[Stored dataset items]
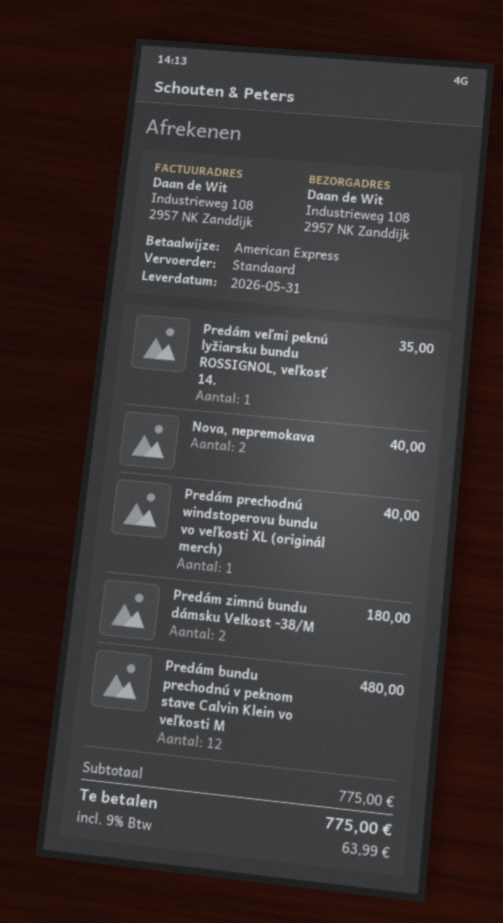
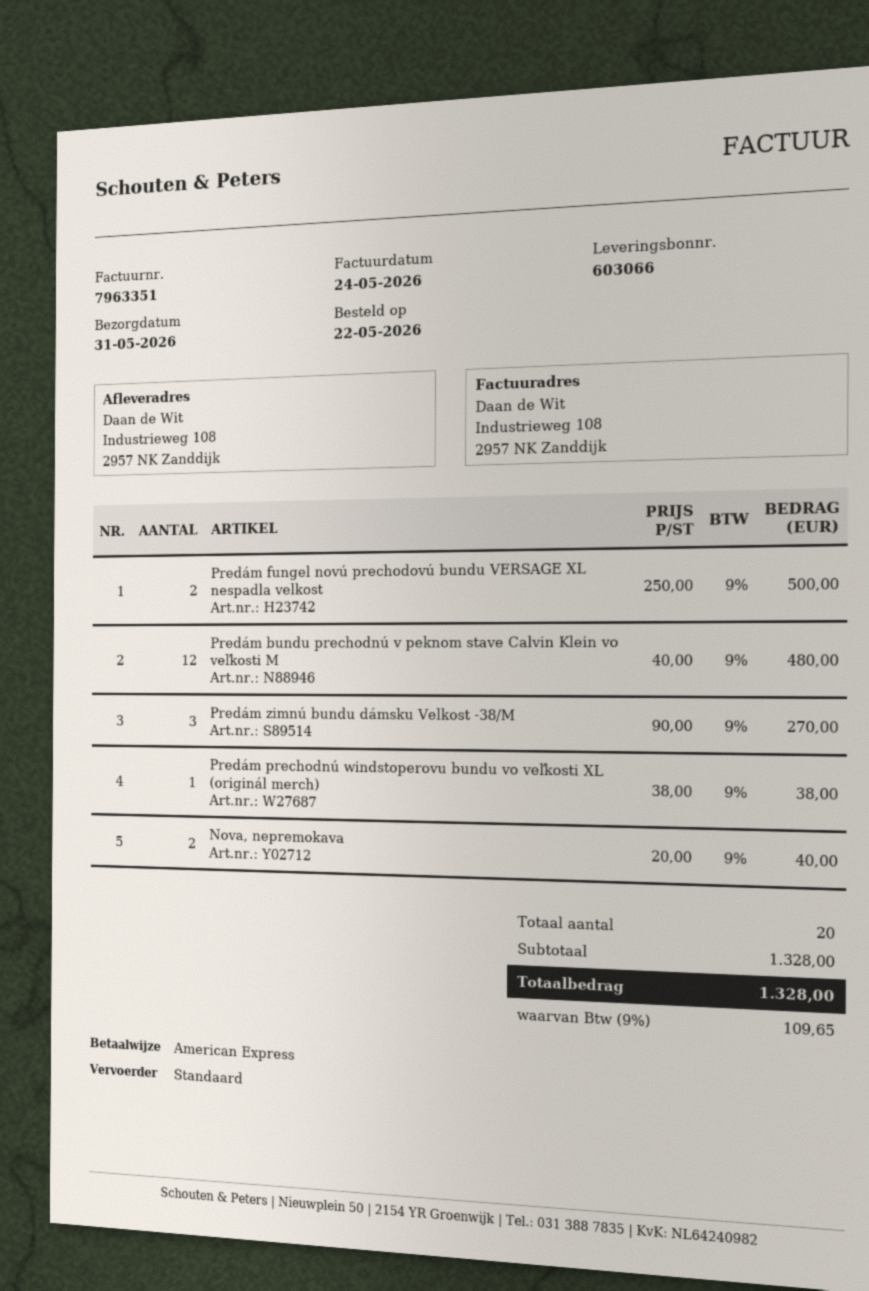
Predám veľmi peknú lyžiarsku bundu ROSSIGNOL, veľkosť 14.: 1 for 35.00 -> none
Predám prechodnú windstoperovu bundu vo veľkosti XL (originál merch): 1 for 40.00 -> 1 for 38.00
Predám zimnú bundu dámsku Velkost -38/M: 2 for 180.00 -> 3 for 270.00
Predám fungel novú prechodovú bundu VERSAGE XL nespadla velkost: none -> 2 for 500.00
subtotal: 775.00 -> 1328.00
tax: 9% = 63.99 -> 9% = 109.65
total: 775.00 -> 1328.00

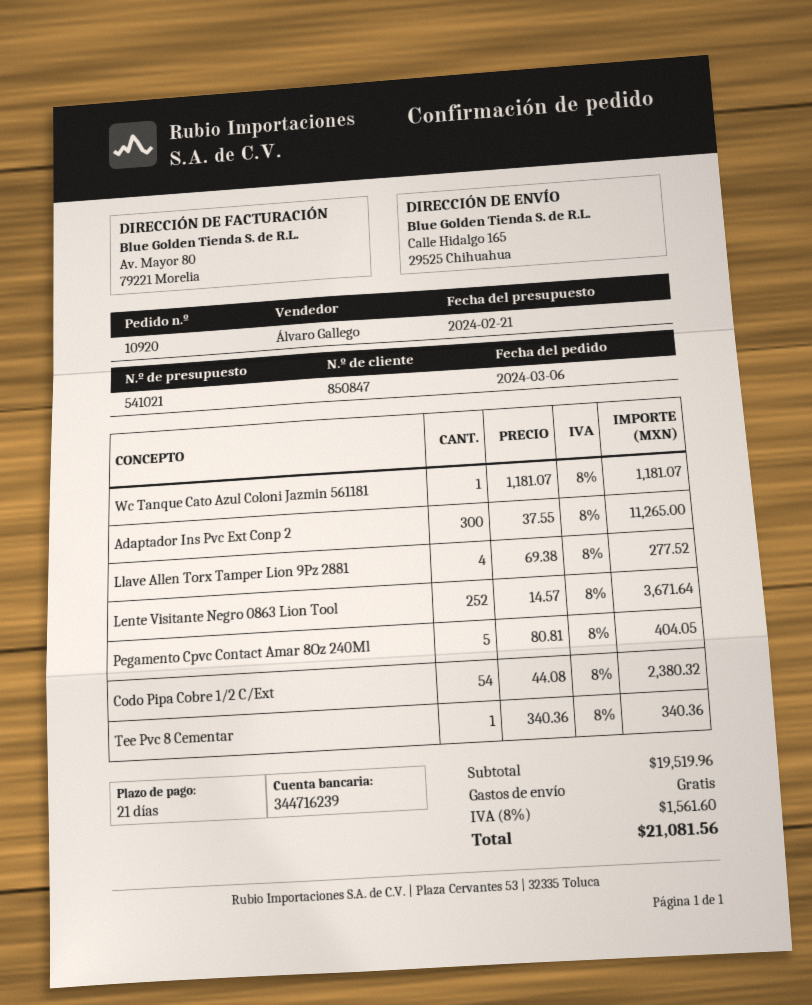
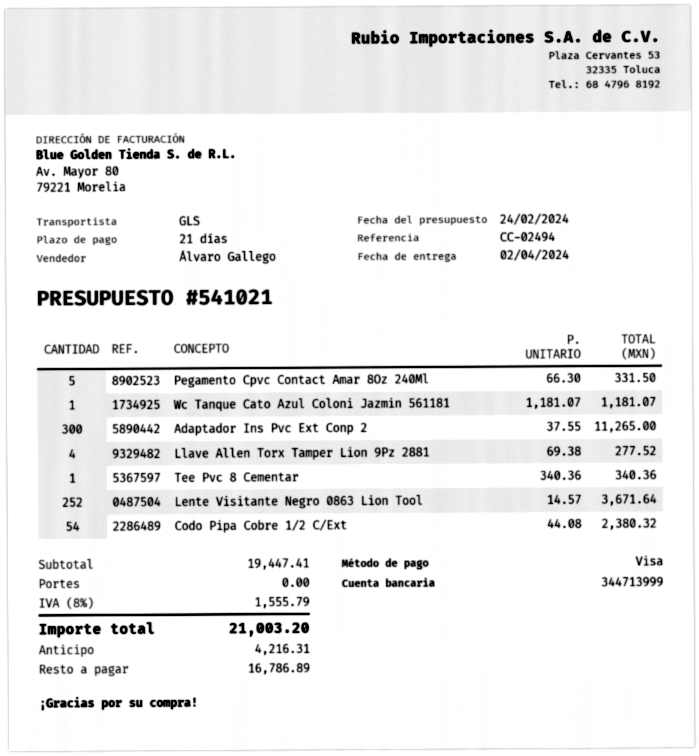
quote date: 2024-02-21 -> 2024-02-24
bank account: 344716239 -> 344713999
Pegamento Cpvc Contact Amar 8Oz 240Ml: 5 x 80.81 = 404.05 -> 5 x 66.30 = 331.50
subtotal: 19519.96 -> 19447.41
tax: 8% = 1561.60 -> 8% = 1555.79
total: 21081.56 -> 21003.20

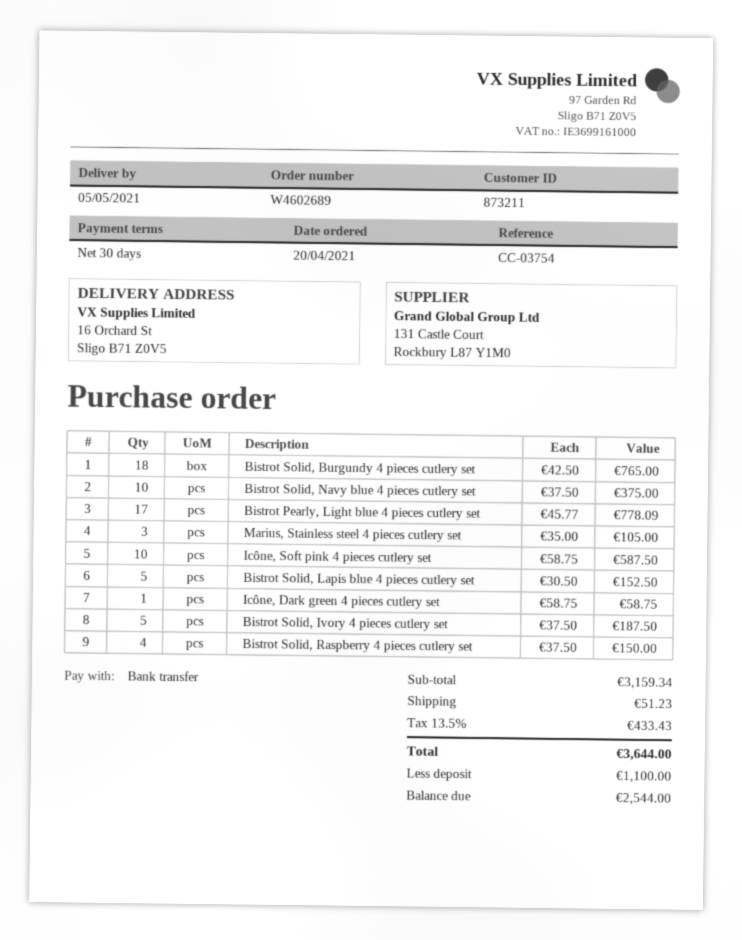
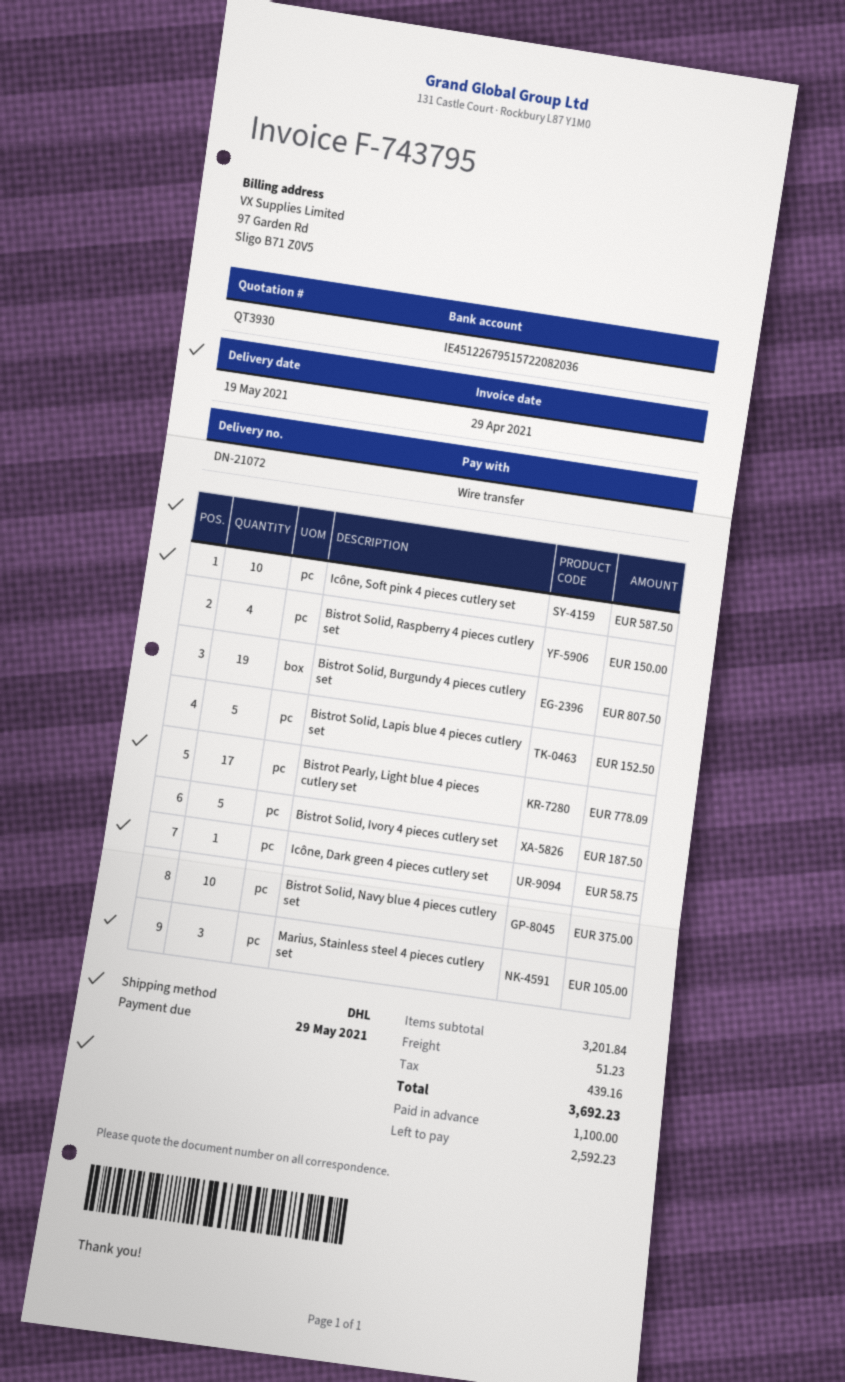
delivery date: 2021-05-05 -> 2021-05-19
Bistrot Solid, Burgundy 4 pieces cutlery set: 18 for 765.00 -> 19 for 807.50
subtotal: 3159.34 -> 3201.84
tax: 433.43 -> 439.16
total: 3644.00 -> 3692.23
balance: 2544.00 -> 2592.23

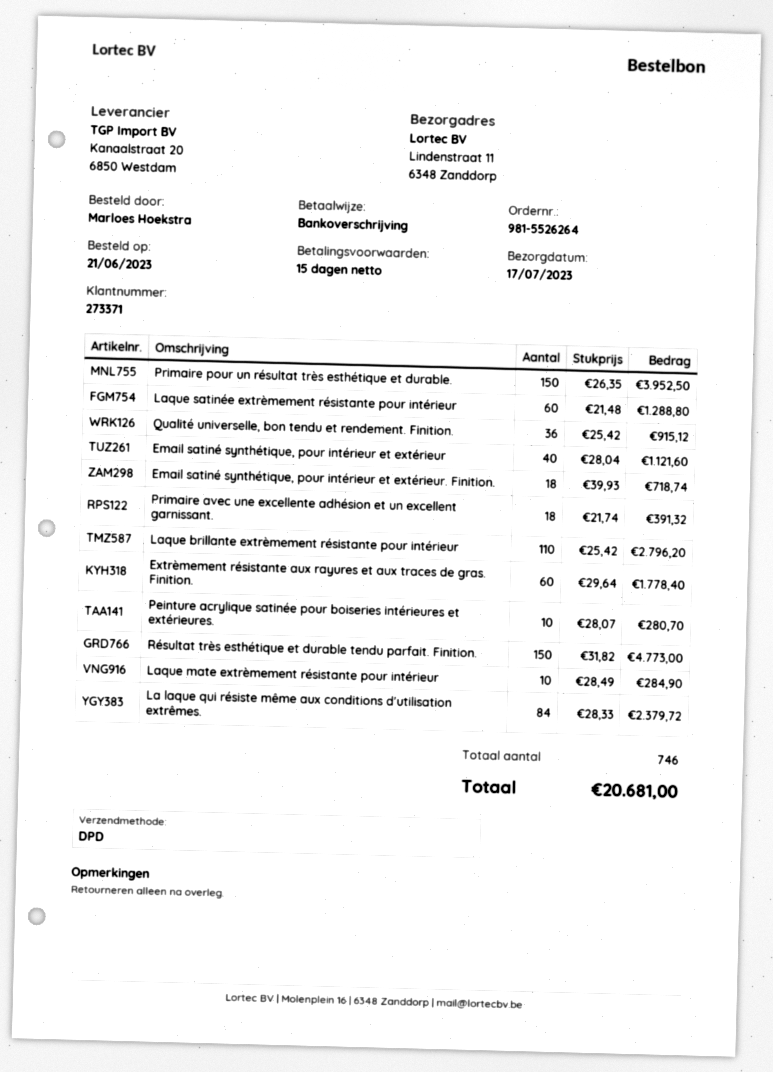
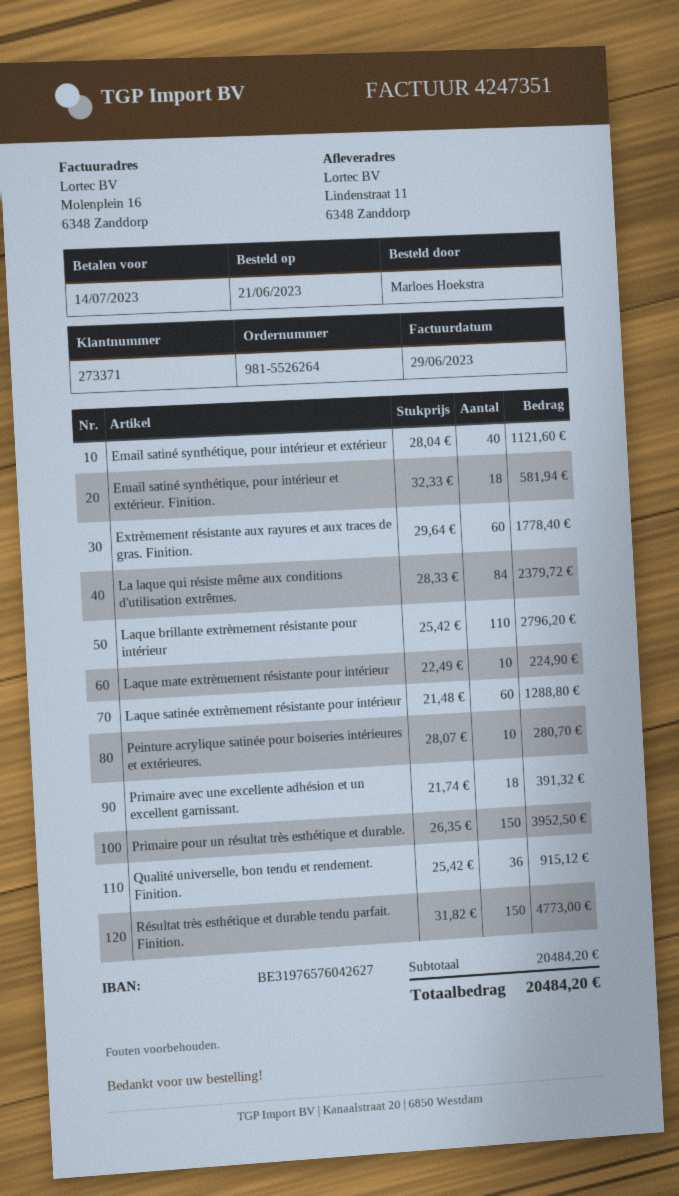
Email satiné synthétique, pour intérieur et extérieur. Finition.: 18 x 39.93 = 718.74 -> 18 x 32.33 = 581.94
Laque mate extrèmement résistante pour intérieur: 10 x 28.49 = 284.90 -> 10 x 22.49 = 224.90
total: 20681.00 -> 20484.20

How to complete this task:
Go through the data above and print exactly the lines from its first line through the line holding "Predám zimnú bundu", both included, leaving pictures aside.

Result:
Predám veľmi peknú lyžiarsku bundu ROSSIGNOL, veľkosť 14.: 1 for 35.00 -> none
Predám prechodnú windstoperovu bundu vo veľkosti XL (originál merch): 1 for 40.00 -> 1 for 38.00
Predám zimnú bundu dámsku Velkost -38/M: 2 for 180.00 -> 3 for 270.00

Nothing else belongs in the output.